Rowan Longhurst, service manager for countryside, told the committee that due to the cost of living crisis and “abnormally high levels of inflation”, they consulted on the proposed rental rises.
She said they decided to seek the opinion of Sheffield’s 3,200 tenants (and an allotment advisory group) despite in 2018 it was agreed that, as standard, rents would increase in line with inflation.
Ms Longhurst said: “We asked tenants to let us know, essentially, between five and 10 per cent what levels of increase that they were prepared to pay or interested to pay.
“The highest response, probably unsurprisingly, was a five per cent rise.
“Interestingly, however, 8.6 per cent, so the second highest result we got was in favour of a 10 per cent rise.”
In a report, the authors stated that a significant review was undertaken in 2014/15.
Since a one-off 60 per cent increase in April 2014, rent has increased between 1.8 per cent and 2.9 per cent, ending in April 2023.
However, the increase is set at 5.5 per cent in April 2024.
This is how it looks in practice – the tenants of a piece of land up to 100m² have to pay a total of £45.20 this year.

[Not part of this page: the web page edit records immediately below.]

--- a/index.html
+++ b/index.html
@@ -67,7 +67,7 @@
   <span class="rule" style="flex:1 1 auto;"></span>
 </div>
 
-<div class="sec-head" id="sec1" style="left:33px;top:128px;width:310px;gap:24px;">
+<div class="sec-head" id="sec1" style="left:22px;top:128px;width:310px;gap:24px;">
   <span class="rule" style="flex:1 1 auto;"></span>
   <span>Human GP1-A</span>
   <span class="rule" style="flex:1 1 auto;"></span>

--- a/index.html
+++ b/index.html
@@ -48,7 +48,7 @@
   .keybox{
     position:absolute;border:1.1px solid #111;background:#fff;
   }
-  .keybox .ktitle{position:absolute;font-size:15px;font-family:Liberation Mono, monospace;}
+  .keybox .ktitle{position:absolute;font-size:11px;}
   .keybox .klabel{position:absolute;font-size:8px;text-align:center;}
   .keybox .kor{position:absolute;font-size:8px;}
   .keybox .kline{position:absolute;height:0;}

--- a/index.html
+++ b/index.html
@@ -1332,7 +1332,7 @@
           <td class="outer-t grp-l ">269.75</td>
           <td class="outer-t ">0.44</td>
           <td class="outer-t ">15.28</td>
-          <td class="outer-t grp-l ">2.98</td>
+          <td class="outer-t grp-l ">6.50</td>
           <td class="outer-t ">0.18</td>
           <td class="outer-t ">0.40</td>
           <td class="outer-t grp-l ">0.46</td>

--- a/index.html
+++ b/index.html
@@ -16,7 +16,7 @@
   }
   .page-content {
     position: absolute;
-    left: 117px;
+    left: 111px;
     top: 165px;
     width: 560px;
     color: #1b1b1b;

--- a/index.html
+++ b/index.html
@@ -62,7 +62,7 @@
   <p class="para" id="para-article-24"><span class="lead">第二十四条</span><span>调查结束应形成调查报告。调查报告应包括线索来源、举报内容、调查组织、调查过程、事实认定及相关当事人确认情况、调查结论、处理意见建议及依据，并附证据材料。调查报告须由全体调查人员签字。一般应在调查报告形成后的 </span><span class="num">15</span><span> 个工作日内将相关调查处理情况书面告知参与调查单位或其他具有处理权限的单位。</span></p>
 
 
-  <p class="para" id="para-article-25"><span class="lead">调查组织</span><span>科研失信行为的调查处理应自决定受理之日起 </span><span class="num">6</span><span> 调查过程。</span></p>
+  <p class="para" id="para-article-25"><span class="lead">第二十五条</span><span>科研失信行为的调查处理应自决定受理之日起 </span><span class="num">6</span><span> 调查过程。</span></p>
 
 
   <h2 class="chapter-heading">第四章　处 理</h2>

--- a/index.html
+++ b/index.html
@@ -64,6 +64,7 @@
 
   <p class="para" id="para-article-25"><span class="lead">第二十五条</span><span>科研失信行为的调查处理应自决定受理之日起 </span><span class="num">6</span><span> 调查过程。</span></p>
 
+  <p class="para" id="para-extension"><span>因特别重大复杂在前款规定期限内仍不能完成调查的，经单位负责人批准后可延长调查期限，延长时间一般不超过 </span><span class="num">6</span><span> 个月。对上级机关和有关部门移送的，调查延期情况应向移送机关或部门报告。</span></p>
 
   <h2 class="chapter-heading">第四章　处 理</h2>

Due to the planned increases, they will have to pay £47.70 next year and £50.55 the year after.
Cllr Tony Downing (Mosborough, Labour) asked whether those on lower income could still have some reduction in rent.
He was told there were no proposed changes to the concession rebates which range from 25 to 75 per cent.
Ms Longhurst added that 40 per cent of the tenants are eligible for claiming the rebate.
The committee was also told that waiting lists do vary “from site to site” in different parts of the city.
Ms Longhurst said the demand post-Covid is still higher than pre-Covid.
She said: “There’s a waiting list on every site.”
The committee unanimously approved the 5.96 per cent rise.